LIQUIDITY AND CAPITAL RESOURCES

     LIQUIDITY.  Liquidity refers to the ability or the financial flexibility to
manage future cash flows to meet the needs of depositors and borrowers and fund
operations. Maintaining appropriate levels of liquidity allows the Company to
have sufficient funds available for reserve requirements, customer demand for
loans, withdrawal of deposit balances and maturities of deposits and other
liabilities. The Company's primary source of liquidity is dividends paid by the
Banks.  Applicable Tennessee statutes and regulations impose restrictions on the
amount of dividends that may be declared by the subsidiary Banks.  Further, any
dividend payments are subject to the continuing ability of each of the Banks to
maintain their respective compliance with minimum federal regulatory capital
requirements and to retain their characterization under federal regulations as
"well-capitalized" institutions. In addition, the Company maintains a line of
credit of $20 million with the Federal Home Loan Bank of Cincinnati, all of
which was available at September 30, 1997.

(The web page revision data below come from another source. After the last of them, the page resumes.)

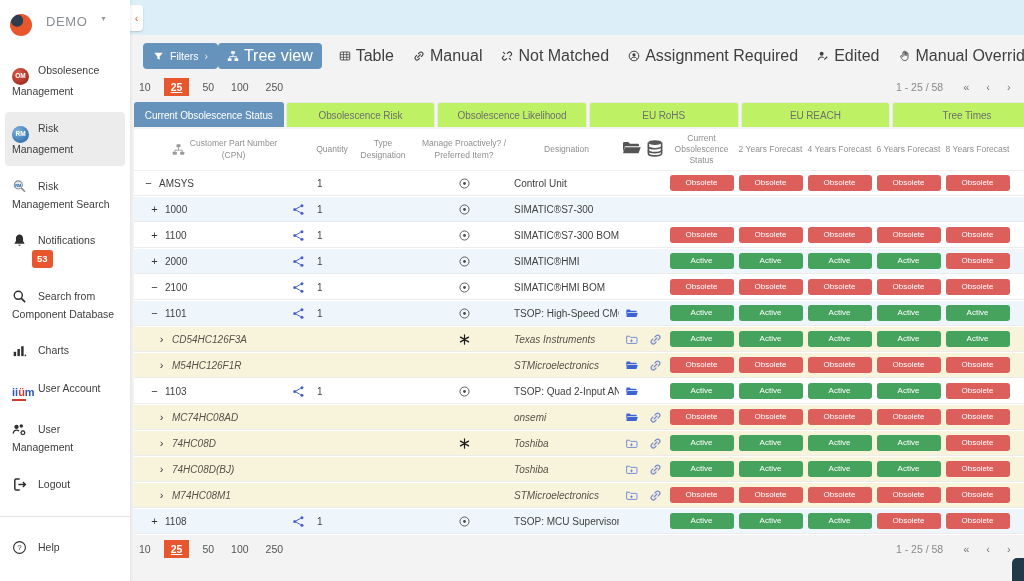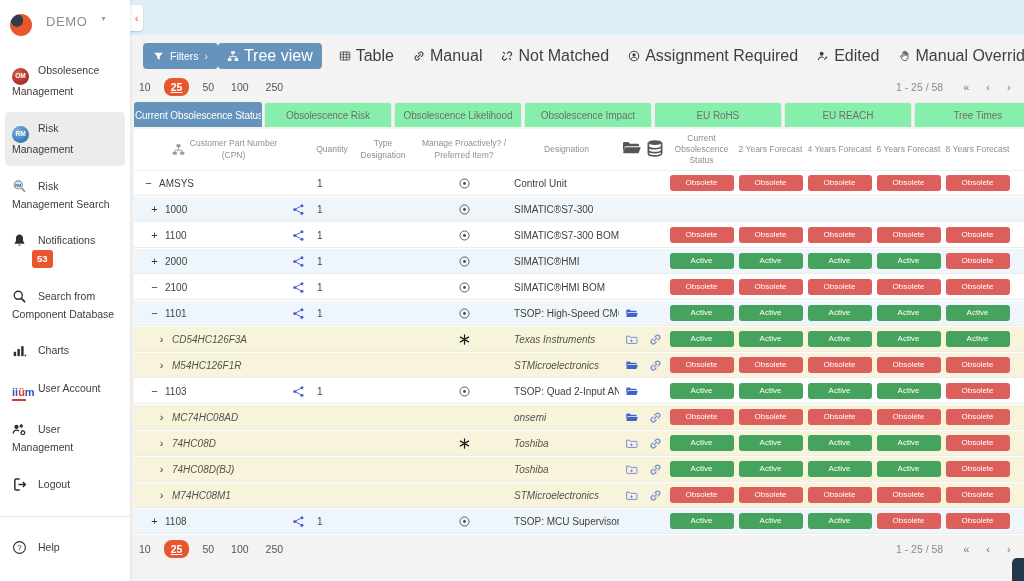--- a/index.html
+++ b/index.html
@@ -51,27 +51,27 @@
            cursor:pointer;background:transparent;border:none;padding:4px 2px;font-family:inherit;}
   .viewbtn svg{width:12px;height:12px;display:block;}
   .vicon{display:inline-flex;}
   .vlabel{white-space:nowrap;}
   .viewbtn.active{background:var(--blue);color:#fff;border-radius:4px;padding:4px 9px;}
 
   .pager-row{display:flex;justify-content:space-between;align-items:center;padding:3px 12px 6px 5px;}
   .pager-row.bottom{padding-top:5px;}
   .sizes{display:flex;align-items:center;gap:9px;}
   .size{font-size:10.5px;color:#555;padding:3px 4px;cursor:pointer;}
-  .size.sel{background:var(--orange);color:#fff;border-radius:8px;padding:3px 7px;font-weight:bold;text-decoration:underline;}
+  .size.sel{background:var(--orange);color:#fff;border-radius:0;padding:3px 7px;font-weight:bold;text-decoration:underline;}
   .pager-right{display:flex;align-items:center;gap:20px;color:#8a8a8a;font-size:10.5px;}
   .pager-controls{display:flex;gap:17px;}
   .pctl{cursor:pointer;color:#777;font-size:11px;}
 
   .tabs{display:flex;gap:2px;padding:0 4px;}
-  .tab{flex:1;height:25px;line-height:25px;text-align:center;background:#86efac;color:#6f6f6f;
+  .tab{flex:1;height:25px;line-height:25px;text-align:center;background:#bef264;color:#6f6f6f;
        font-size:10px;letter-spacing:-.1px;border-radius:3px 3px 0 0;border:1px solid #eaeaea;
        border-bottom:none;cursor:pointer;white-space:nowrap;overflow:hidden;}
   .tab.active{background:var(--blue);color:#fff;border-color:var(--blue);}
 
   
   .table-card{background:#fff;margin:2px 4px 0;position:relative;padding-right:8px;
               border-radius:2px;flex:0 0 auto;}
   .grid{display:grid;align-items:center;
         grid-template-columns:150px 28px 40px 62px 100px 105px 24px 24px 69px 69px 69px 69px 69px;}
   .thead{height:42px;font-size:8.5px;color:#8f8f8f;text-align:center;border-bottom:1px solid #f0f0f0;}
@@ -303,21 +303,20 @@
             <span class="pctl">›</span>
             <span class="pctl">»</span>
           </span>
       </div>
     </div>
 
     <div class="tabs" id="tabs">
         <div class="tab active">Current Obsolescence Status</div>
         <div class="tab">Obsolescence Risk</div>
         <div class="tab">Obsolescence Likelihood</div>
-        <div class="tab">Obsolescence Impact</div>
         <div class="tab">EU RoHS</div>
         <div class="tab">EU REACH</div>
         <div class="tab">Tree Times</div>
       </div>
 
     <div class="table-card">
       <div class="thead grid" id="thead">
         <div class="h h-cpn">
           <span class="hicon" data-icon="sitemap">
               <svg viewBox="0 0 16 16">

     The Company's liquid assets include investment securities, federal funds
sold, and cash and due from banks.  These assets represented 9.4% of the total
liquidity base at September 30, 1997, as compared to 17.2% at December 31, 1996.
The liquidity base is generally defined to include deposits, securities sold
under repurchase agreements and short-term borrowed funds and other borrowings.

     For the nine months ended September 30, 1997, operating activities of the
Company provided $12,753,000 of cash flows.  Net income of $6,480,000, adjusted
for non-cash operating activities, including $2,407,000 in provision for loan
losses and amortization and depreciation of $893,000, provided the majority of
the cash generated from operations.

     Investing activities, including lending, used $57,600,000 of the Company's
cash flow during the nine months ended September 30, 1997.  Loans originated net
of principal collected used $65,680,000 in funds. The Company's decrease in
investment securities and federal funds sold provided $8,001,000 in cash flows.

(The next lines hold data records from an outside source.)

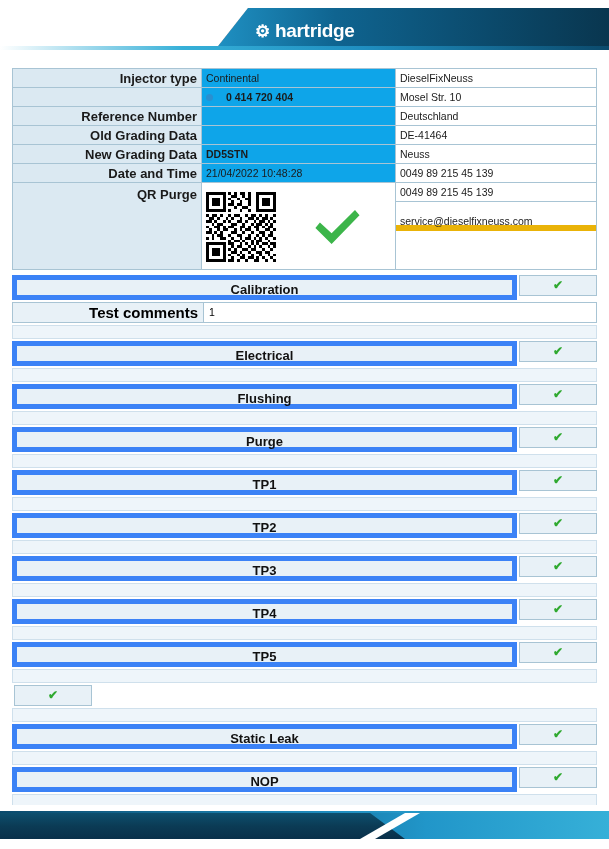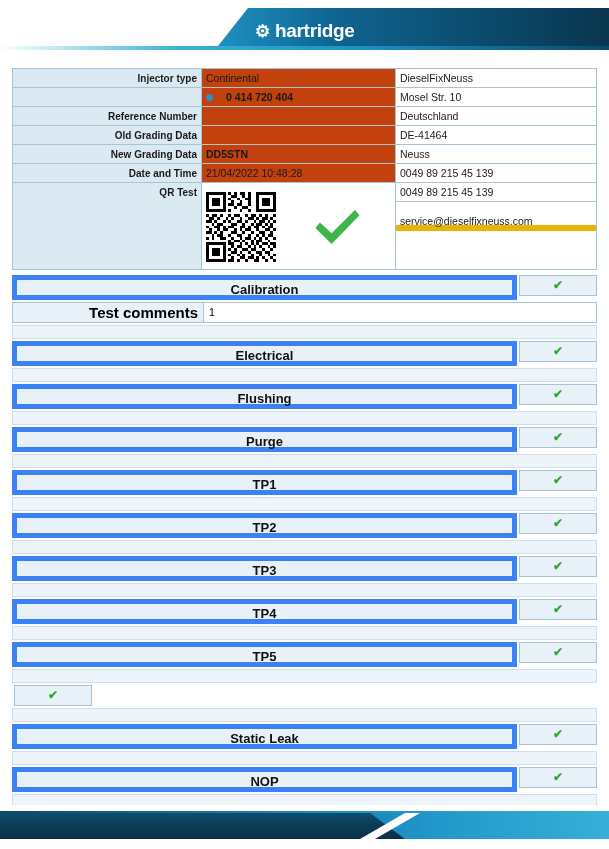--- a/index.html
+++ b/index.html
@@ -76,26 +76,26 @@
   table.info td {
     border: 1px solid #a8c4d4;
     height: 19px;
     padding: 1px 4px;
     vertical-align: middle;
   }
   .lbl {
     background: #dbe9f2;
     text-align: right;
     font-weight: bold;
-    font-size: 10px;
+    font-size: 13px;
     color: #1a1a1a;
     width: 188px;
   }
   .val {
-    background: #c2410c;
+    background: #0ea5e9;
     width: 193px;
   }
   .right {
     background: #ffffff;
     width: 200px;
   }
   .bullet-row { display: flex; align-items: center; gap: 13px; }
   .bullet {
     width: 7px; height: 7px; border-radius: 50%;
     background: #2a8fd0;
@@ -266,21 +266,21 @@
         <td class="lbl">New Grading Data</td>
         <td class="val bold-val">DD5STN</td>
         <td class="right">Neuss</td>
       </tr>
       <tr>
         <td class="lbl">Date and Time</td>
         <td class="val">21/04/2022 10:48:28</td>
         <td class="right">0049 89 215 45 139</td>
       </tr>
       <tr>
-        <td class="lbl qrcell" style="text-align:right;vertical-align:top;padding-top:4px !important;background:#dbe9f2;">QR Test</td>
+        <td class="lbl qrcell" style="text-align:right;vertical-align:top;padding-top:4px !important;background:#dbe9f2;">QR Purge</td>
         <td class="qrcell">
           <div class="qrwrap">
             <svg class="qr" viewBox="0 0 25 25" shape-rendering="crispEdges">
               <rect width="25" height="25" fill="#ffffff"></rect>
               <g fill="#000000">
                 <rect x="0" y="0" width="7" height="1"></rect>
                     <rect x="0" y="6" width="7" height="1"></rect>
                 <rect x="0" y="0" width="1" height="7"></rect>
                     <rect x="6" y="0" width="1" height="7"></rect>
                 <rect x="2" y="2" width="3" height="3"></rect>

     Net additional cash flows of $40,398,000 were provided by financing
activities during the nine months ended September 30, 1997. Net deposit growth
accounted for $46,572,000 of the increase. Offsetting this increase were net
decreases in securities sold under agreements to repurchase and other borrowings
of $1,673,000

                                       9

 
and $2,811,000, respectively. Cash dividends paid to shareholders of $1,693,000
constituted an additional reduction in cash flows from financing activities.

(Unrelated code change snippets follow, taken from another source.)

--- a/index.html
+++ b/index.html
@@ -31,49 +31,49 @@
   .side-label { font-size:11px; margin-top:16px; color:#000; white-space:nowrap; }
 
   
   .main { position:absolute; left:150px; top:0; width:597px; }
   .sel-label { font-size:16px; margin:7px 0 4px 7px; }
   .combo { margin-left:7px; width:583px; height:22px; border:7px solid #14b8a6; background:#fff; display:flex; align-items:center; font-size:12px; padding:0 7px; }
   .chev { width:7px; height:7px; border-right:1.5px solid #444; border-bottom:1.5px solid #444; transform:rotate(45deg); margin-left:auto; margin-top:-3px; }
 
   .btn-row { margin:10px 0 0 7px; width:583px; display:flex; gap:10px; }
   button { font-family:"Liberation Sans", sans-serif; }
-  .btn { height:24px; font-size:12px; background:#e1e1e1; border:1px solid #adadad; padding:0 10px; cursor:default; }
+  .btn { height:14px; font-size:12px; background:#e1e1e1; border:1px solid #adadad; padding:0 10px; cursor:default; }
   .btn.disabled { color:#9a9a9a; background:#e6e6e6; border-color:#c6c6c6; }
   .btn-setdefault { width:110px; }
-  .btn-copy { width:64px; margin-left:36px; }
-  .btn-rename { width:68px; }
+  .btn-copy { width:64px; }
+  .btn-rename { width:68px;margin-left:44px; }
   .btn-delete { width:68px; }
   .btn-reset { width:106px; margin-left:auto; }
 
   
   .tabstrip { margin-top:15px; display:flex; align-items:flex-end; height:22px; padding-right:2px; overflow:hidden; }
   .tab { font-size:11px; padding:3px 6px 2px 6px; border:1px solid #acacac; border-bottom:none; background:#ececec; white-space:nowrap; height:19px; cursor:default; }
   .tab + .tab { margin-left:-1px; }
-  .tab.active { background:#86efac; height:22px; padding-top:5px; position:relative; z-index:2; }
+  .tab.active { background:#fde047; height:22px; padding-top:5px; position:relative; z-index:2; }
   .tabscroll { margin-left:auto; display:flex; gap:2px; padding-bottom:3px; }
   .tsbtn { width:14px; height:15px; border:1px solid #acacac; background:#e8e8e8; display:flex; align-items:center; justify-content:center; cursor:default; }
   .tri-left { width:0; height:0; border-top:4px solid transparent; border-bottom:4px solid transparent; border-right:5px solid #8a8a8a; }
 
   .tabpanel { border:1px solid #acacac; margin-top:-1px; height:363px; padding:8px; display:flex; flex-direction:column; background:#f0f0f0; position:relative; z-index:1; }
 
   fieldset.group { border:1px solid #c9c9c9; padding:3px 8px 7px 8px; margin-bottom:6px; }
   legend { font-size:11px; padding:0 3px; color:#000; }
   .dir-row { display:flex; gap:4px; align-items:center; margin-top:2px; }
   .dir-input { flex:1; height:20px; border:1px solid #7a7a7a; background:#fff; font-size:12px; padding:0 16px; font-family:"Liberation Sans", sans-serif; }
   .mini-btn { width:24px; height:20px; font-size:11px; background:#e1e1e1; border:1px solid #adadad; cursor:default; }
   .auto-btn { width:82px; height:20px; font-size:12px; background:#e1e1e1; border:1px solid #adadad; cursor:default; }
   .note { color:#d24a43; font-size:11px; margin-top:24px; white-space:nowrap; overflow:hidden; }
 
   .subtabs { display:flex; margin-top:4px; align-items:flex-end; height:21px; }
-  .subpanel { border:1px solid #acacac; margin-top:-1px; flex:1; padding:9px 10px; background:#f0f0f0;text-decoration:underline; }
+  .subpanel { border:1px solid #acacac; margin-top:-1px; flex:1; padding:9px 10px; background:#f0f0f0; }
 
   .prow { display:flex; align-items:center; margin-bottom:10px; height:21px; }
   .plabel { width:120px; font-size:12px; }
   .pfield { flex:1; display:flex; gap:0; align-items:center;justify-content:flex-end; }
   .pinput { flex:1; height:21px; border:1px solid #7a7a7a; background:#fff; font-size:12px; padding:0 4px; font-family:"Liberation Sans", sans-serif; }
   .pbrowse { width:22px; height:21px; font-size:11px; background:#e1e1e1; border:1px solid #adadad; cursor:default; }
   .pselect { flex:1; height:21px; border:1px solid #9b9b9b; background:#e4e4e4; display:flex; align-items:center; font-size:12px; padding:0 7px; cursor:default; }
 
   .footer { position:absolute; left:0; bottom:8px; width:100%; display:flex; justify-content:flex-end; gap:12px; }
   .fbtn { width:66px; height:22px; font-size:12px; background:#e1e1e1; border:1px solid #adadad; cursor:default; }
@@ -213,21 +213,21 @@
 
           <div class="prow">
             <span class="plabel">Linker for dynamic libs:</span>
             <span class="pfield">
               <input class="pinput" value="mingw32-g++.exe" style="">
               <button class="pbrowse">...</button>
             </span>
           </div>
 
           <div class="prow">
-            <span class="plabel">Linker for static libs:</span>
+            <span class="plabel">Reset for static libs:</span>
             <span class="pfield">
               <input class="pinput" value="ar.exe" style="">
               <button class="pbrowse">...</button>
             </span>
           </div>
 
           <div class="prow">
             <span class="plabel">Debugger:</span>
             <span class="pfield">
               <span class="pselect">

     CAPITAL RESOURCES. The Company's capital position is reflected in its
shareholders' equity, subject to certain adjustments for regulatory purposes.
Shareholders' equity, or capital, is a measure of the Company's net worth,
soundness and viability.  The Company continues to exhibit a strong capital
position while consistently paying dividends to its stockholders.  Further, the
capital base of the Company allows it to take advantage of business
opportunities while maintaining the level of resources deemed appropriate by
management of the Company to address business risks inherent in the Company's
daily operations.

     Shareholders' equity on September 30, 1997 was $50,683,000, an increase of
$4,958,000 or 10.84%, from $45,725,000 on December 31, 1996.  The increase in
shareholders' equity reflects net income for the nine months ended September 30,
1997 of $6,480,000 ($4.77 per share), the increase in equity associated with the
increase in the value of securities available for sale of $168,000 and proceeds
from the exercise of stock options during the nine months ended September 30,
1997 totaling $3,000.  This increase was offset by quarterly dividend payments
during the nine months ended September 30, 1997 totaling $1,693,000 ($1.25 per
share).

     Risk-based capital regulations adopted by the Board of Governors of the
Federal Reserve Board (the "FRB") and the Federal Deposit Insurance Corporation
require bank holding companies and banks, respectively, to achieve and maintain
specified ratios of capital to risk-weighted assets.  The risk-based capital
rules are designed to measure Tier 1 Capital and Total Capital in relation to
the credit risk of both on- and off-balance sheet items.  Under the guidelines,
one of four risk weights is applied to the different on-balance sheet items.
Off-balance sheet items, such as loan commitments, are also subject to risk-
weighting after conversion to balance sheet equivalent amounts. At September 30,
1997, the Company and the Banks each satisfied their respective minimum
regulatory capital requirements, and each of the Banks was "well-capitalized"
within the meaning of federal regulatory requirements.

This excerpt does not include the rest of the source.